Choosing the right database or multiple databases requires you to make a series of decisions based on your organizational needs. This decision guide will help you ask the right questions, provide a clear path for implementation, and help you migrate from your existing database.

This six and a half minute video explains the basics of choosing an AWS database.

Understand

Databases are important backend systems used to store data for any type of app, whether it's a small mobile app or an enterprise app with internet-scale and real-time requirements.

This decision guide is designed to help you understand the range of choices available to you, establish the criteria that make sense for you to make your database choice, provide you with detailed information on the unique properties of each database—and then allow you to dive deeper into the capabilities that each offers.

What kinds of apps do people build using AWS databases?
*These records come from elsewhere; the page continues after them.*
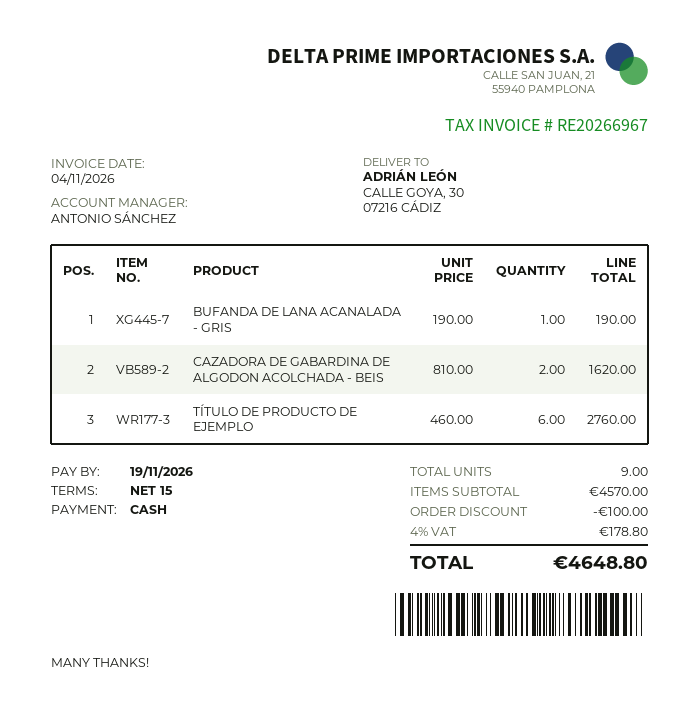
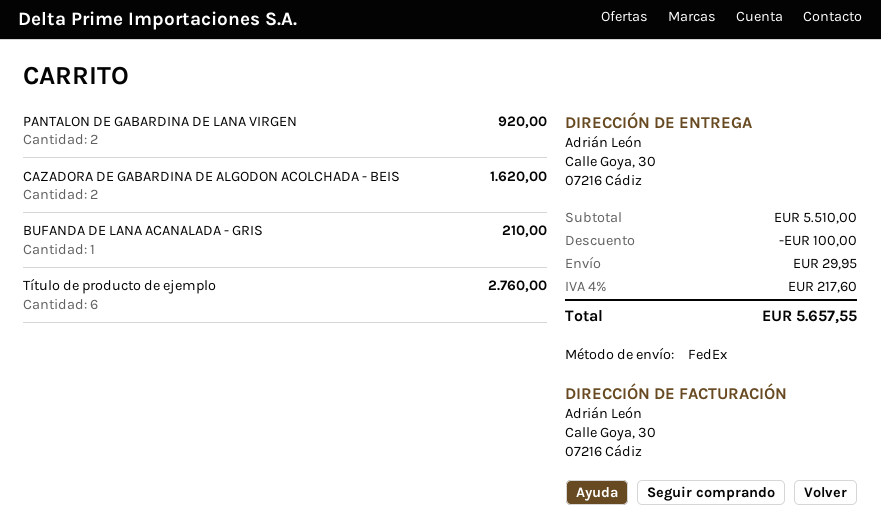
BUFANDA DE LANA ACANALADA - GRIS: 1 for 190.00 -> 1 for 210.00
PANTALON DE GABARDINA DE LANA VIRGEN: none -> 2 for 920.00
subtotal: 4570.00 -> 5510.00
shipping: none -> 29.95
tax: 4% = 178.80 -> 4% = 217.60
total: 4648.80 -> 5657.55

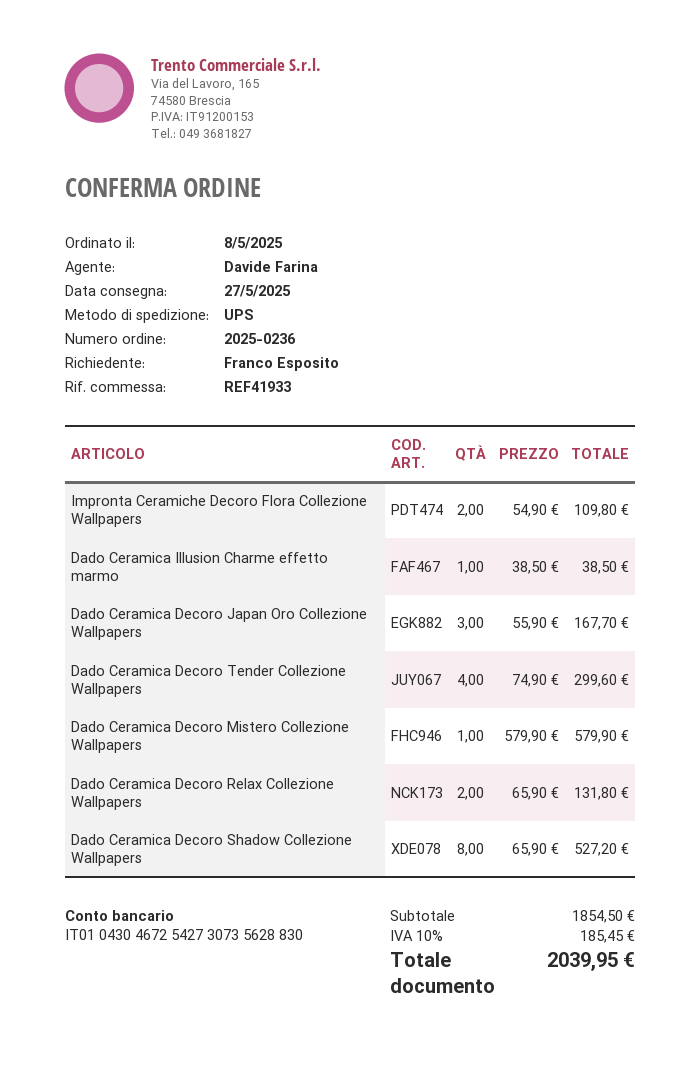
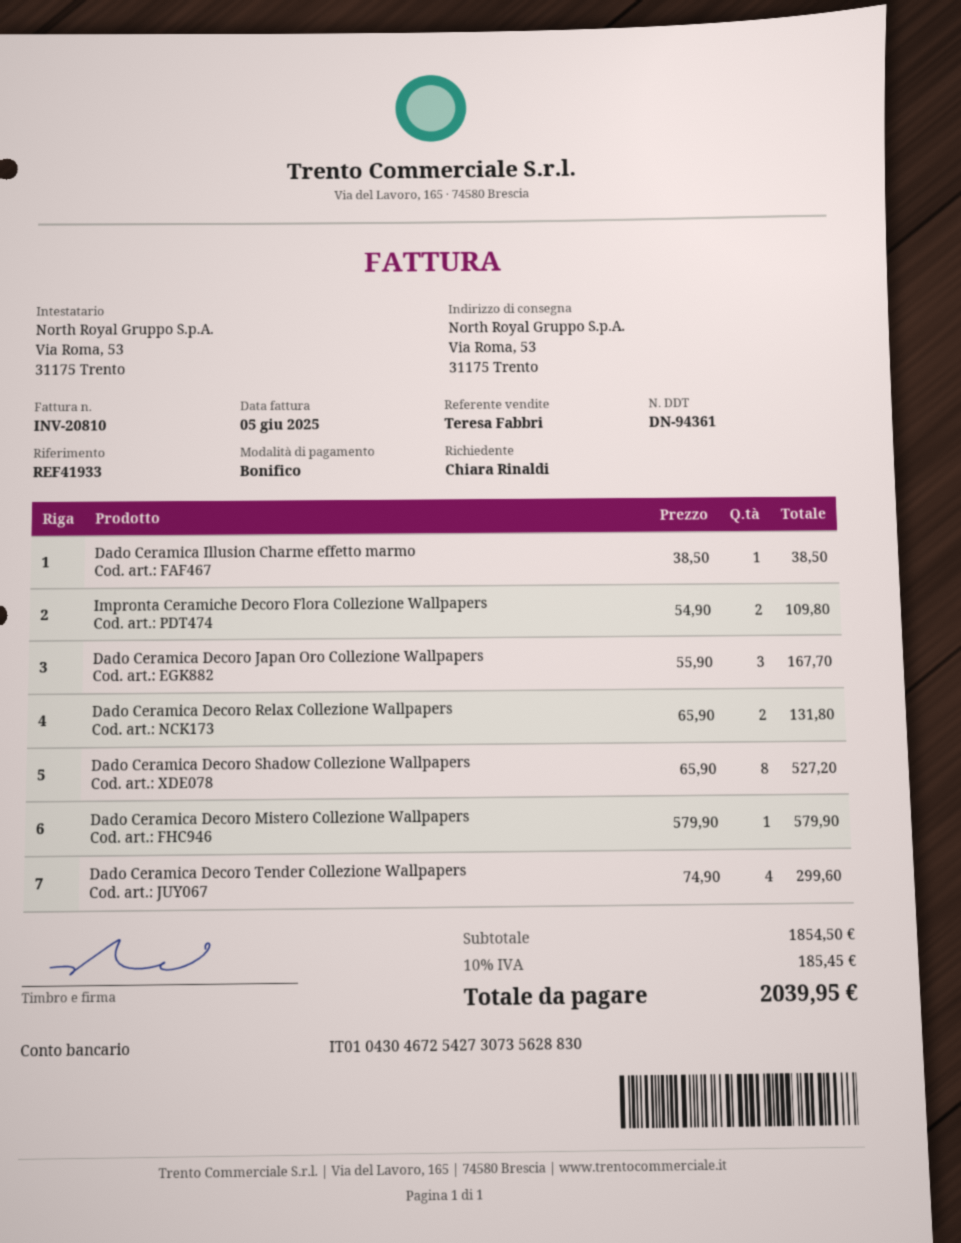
ordered by: Franco Esposito -> Chiara Rinaldi
sales rep: Davide Farina -> Teresa Fabbri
Internet-scale apps: These apps can handle millions of requests per second over hundreds of terabytes of data. They automatically scale vertically and horizontally to accommodate your spiky workloads.
Real-time apps: Real-time apps such as caching, session stores, gaming leaderboards, ride-hailing, ad-targeting, and real-time analytics need microsecond latency and high throughput to support millions of requests per second.
Enterprise apps: Enterprise apps manage core business processes, such as sales, billing, customer service, human resources, and line-of-business processes, such as a reservation system at a hotel chain or a risk-management system at an insurance company. These apps need databases that are fast, scalable, secure, available, and reliable.
Generative AI apps: Your data is the key to moving from generic applications to generative AI applications that create differentiating value for your customers and their business. Often, this differentiating data is stored in operational databases powering your applications.

Note

This guide focuses on databases suitable for Online Transaction Processing (OLTP) applications. If you need to store and analyse massive amounts of data quickly and efficiently (typically met by an online analytical processing (OLAP) application), AWS offers Amazon Redshift, a fully managed, cloud-based data warehousing service that is designed to handle large-scale analytics workloads.

There are two high-level categories of AWS OLTP databases—relational and non-relational.

The AWS relational database family includes eight popular engines for Amazon RDS and Amazon Aurora. The Amazon Aurora engines include Amazon Aurora with MySQL compatibility, and Amazon Aurora with PostgreSQL compatibility. The other RDS engines include Db2, MySQL, MariaDB, PostgreSQL, Oracle, and SQL Server. AWS also offers deployment options such as Amazon RDS Custom and Amazon RDS on Outposts.
The non-relational database options are designed for specific data models including key-value, document, caching, in-memory, graph, time series, wide column, and ledger data models.

We explore all of these in detail in the Choose section of this guide.

Database migration

Before deciding which database service you want to use to work with your data, you should spend time thinking about your business objective, database selection, and how you are going to migrate your existing databases.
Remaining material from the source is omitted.